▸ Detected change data
******
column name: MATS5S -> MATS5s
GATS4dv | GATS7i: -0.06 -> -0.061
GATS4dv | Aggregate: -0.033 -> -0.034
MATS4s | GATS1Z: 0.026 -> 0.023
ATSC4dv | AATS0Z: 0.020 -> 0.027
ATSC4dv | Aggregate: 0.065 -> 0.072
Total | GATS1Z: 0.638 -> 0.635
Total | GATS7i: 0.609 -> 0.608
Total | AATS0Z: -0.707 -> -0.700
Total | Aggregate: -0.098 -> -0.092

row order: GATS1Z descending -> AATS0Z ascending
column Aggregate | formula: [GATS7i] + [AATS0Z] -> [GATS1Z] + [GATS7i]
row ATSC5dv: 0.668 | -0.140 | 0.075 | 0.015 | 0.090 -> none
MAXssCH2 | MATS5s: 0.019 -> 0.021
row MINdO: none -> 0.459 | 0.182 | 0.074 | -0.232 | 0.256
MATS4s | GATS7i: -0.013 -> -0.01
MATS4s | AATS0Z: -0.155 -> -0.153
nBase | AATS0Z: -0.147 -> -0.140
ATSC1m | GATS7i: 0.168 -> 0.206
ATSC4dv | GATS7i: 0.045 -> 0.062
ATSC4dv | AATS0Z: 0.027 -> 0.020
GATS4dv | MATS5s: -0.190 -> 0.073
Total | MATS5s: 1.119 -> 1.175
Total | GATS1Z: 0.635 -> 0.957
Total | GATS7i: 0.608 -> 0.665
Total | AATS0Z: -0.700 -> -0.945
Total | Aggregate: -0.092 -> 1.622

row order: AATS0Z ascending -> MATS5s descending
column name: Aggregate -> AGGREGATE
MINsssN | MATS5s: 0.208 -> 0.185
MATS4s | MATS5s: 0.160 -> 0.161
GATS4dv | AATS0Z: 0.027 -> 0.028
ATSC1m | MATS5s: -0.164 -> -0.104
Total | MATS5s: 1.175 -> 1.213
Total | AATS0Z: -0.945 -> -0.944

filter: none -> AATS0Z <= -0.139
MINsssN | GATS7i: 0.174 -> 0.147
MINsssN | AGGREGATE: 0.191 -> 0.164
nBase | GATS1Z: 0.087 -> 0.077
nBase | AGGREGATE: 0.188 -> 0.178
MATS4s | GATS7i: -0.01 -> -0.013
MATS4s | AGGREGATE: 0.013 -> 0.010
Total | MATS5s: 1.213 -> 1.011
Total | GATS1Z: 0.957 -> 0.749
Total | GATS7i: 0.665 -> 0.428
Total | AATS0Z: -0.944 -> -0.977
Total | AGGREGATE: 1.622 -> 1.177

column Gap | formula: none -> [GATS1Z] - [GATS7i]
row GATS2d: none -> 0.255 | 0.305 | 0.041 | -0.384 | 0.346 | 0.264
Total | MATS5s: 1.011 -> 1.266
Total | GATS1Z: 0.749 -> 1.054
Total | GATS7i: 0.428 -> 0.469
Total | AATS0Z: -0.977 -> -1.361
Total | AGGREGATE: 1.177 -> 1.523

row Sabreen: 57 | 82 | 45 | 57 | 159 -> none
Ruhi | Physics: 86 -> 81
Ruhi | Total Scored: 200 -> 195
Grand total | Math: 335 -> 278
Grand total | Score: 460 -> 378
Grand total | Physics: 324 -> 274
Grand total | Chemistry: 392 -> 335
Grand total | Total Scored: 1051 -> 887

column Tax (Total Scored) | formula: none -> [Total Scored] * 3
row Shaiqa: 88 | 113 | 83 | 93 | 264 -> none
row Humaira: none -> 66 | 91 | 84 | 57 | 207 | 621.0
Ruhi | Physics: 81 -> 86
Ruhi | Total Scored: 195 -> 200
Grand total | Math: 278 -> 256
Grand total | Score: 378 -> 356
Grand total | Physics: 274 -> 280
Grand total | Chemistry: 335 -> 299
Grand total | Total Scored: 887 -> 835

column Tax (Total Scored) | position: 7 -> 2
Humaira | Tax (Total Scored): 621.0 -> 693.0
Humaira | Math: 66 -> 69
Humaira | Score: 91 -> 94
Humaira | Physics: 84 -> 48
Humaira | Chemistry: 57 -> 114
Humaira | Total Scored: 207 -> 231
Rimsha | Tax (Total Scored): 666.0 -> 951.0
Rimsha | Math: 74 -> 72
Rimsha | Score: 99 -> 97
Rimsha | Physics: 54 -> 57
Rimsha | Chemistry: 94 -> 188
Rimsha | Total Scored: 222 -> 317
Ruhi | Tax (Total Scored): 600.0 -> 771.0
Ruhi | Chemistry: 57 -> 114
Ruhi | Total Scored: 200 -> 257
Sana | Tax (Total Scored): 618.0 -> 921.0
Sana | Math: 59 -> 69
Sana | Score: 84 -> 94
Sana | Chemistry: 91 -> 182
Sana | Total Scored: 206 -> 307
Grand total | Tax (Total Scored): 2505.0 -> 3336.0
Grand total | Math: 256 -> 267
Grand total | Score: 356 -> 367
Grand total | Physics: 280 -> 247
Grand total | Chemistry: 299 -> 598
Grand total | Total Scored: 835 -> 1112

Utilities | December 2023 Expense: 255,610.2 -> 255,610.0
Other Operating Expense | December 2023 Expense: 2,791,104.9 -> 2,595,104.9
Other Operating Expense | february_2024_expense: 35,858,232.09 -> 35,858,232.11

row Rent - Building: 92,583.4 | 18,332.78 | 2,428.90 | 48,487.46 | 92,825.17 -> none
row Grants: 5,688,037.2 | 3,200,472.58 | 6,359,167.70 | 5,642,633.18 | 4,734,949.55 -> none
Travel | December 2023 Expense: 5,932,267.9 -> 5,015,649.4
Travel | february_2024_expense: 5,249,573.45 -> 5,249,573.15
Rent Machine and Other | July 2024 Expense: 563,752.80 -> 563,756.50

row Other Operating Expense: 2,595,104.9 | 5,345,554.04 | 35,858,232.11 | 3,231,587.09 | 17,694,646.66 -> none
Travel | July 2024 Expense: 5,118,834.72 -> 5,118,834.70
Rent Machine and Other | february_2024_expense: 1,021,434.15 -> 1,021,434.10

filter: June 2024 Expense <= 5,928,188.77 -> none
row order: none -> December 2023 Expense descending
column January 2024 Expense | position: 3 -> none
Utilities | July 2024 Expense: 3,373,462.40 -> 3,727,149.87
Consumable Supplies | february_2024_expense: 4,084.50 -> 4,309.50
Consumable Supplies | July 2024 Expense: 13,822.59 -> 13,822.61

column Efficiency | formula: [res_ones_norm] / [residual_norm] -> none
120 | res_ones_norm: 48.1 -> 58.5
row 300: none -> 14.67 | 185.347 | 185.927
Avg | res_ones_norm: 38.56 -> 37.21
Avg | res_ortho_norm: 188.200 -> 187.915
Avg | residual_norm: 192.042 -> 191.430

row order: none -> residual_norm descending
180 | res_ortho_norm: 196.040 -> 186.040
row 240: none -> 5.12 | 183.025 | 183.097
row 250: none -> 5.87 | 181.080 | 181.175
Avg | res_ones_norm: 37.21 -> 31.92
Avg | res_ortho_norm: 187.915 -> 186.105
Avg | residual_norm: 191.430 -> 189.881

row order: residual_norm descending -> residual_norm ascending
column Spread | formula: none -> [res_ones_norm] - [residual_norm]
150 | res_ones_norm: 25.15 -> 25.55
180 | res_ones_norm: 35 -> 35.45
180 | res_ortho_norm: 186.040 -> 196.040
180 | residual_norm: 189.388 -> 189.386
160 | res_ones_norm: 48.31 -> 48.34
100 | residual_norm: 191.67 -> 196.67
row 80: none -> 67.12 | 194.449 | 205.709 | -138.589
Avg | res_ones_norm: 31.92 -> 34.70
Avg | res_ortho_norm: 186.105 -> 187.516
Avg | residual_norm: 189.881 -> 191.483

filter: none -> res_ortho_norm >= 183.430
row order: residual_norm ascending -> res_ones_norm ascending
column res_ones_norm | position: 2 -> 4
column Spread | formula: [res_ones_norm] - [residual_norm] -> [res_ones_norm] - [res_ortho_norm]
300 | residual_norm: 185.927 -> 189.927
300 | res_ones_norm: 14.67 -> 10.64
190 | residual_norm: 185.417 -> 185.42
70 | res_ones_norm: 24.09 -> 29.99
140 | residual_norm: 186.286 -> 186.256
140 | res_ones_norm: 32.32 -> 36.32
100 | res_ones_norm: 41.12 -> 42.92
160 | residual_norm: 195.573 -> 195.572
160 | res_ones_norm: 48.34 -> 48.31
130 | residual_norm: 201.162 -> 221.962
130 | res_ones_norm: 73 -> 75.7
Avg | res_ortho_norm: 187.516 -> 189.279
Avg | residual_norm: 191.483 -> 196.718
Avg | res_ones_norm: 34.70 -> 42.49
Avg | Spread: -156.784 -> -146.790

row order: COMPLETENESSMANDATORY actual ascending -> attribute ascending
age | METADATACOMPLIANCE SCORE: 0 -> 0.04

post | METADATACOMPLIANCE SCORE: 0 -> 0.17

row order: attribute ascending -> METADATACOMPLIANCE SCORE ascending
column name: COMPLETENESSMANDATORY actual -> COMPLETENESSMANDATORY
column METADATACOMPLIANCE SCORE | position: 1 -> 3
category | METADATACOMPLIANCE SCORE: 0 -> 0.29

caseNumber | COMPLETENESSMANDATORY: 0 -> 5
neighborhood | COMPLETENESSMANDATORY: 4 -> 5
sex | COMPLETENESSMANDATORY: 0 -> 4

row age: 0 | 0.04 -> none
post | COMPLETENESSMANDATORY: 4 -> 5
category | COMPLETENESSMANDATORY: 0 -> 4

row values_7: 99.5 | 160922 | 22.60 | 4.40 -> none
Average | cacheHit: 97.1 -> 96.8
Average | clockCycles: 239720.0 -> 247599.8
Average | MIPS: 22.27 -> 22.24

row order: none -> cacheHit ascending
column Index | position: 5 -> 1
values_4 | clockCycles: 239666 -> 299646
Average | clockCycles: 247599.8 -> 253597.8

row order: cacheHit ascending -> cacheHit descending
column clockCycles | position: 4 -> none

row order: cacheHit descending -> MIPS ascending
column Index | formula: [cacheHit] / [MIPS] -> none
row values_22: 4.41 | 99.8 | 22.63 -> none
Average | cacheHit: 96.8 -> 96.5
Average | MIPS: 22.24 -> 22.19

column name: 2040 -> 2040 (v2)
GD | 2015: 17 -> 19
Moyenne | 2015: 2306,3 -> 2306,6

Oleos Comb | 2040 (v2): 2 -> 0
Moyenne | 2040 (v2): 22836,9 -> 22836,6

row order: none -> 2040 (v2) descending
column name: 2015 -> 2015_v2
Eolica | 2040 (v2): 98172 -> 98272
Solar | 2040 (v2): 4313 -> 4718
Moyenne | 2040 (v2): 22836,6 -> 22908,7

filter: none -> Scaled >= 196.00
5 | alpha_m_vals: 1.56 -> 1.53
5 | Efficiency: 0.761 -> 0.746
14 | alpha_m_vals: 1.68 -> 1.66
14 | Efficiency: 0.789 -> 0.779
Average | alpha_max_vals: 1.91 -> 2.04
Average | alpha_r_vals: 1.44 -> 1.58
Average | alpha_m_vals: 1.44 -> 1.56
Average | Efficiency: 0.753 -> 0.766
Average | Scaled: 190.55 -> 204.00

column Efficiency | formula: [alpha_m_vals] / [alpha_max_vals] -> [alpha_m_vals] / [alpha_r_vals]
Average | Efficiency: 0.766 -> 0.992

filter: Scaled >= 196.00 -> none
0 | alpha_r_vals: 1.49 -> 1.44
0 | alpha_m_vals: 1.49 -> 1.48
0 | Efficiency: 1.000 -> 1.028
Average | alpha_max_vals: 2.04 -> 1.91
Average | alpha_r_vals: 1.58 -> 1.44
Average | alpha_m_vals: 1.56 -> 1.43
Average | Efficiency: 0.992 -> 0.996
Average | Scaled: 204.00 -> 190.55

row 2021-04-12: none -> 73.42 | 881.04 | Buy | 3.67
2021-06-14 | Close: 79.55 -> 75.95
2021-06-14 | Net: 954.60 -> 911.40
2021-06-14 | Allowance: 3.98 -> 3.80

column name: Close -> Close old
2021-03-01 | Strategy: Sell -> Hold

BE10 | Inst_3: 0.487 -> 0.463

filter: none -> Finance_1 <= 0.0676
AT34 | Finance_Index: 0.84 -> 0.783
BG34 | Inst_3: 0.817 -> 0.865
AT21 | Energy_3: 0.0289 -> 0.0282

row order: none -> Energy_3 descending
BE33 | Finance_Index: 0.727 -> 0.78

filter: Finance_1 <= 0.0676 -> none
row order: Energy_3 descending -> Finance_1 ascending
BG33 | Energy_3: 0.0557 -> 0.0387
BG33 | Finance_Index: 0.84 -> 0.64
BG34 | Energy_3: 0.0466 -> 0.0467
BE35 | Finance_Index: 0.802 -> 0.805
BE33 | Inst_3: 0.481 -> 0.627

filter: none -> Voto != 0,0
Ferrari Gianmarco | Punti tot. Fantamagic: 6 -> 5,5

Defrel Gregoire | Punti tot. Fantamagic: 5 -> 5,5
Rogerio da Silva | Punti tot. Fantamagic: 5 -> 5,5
******
▸ Task statement
A word-for-word copy of the lines above from the one with "Avg | res_ortho_norm: 187.915 -> 186.105" through the one with "filter: none -> res_ortho_norm >= 183.430", inclusive, is the only output wanted.

▸ Response
Avg | res_ortho_norm: 187.915 -> 186.105
Avg | residual_norm: 191.430 -> 189.881

row order: residual_norm descending -> residual_norm ascending
column Spread | formula: none -> [res_ones_norm] - [residual_norm]
150 | res_ones_norm: 25.15 -> 25.55
180 | res_ones_norm: 35 -> 35.45
180 | res_ortho_norm: 186.040 -> 196.040
180 | residual_norm: 189.388 -> 189.386
160 | res_ones_norm: 48.31 -> 48.34
100 | residual_norm: 191.67 -> 196.67
row 80: none -> 67.12 | 194.449 | 205.709 | -138.589
Avg | res_ones_norm: 31.92 -> 34.70
Avg | res_ortho_norm: 186.105 -> 187.516
Avg | residual_norm: 189.881 -> 191.483

filter: none -> res_ortho_norm >= 183.430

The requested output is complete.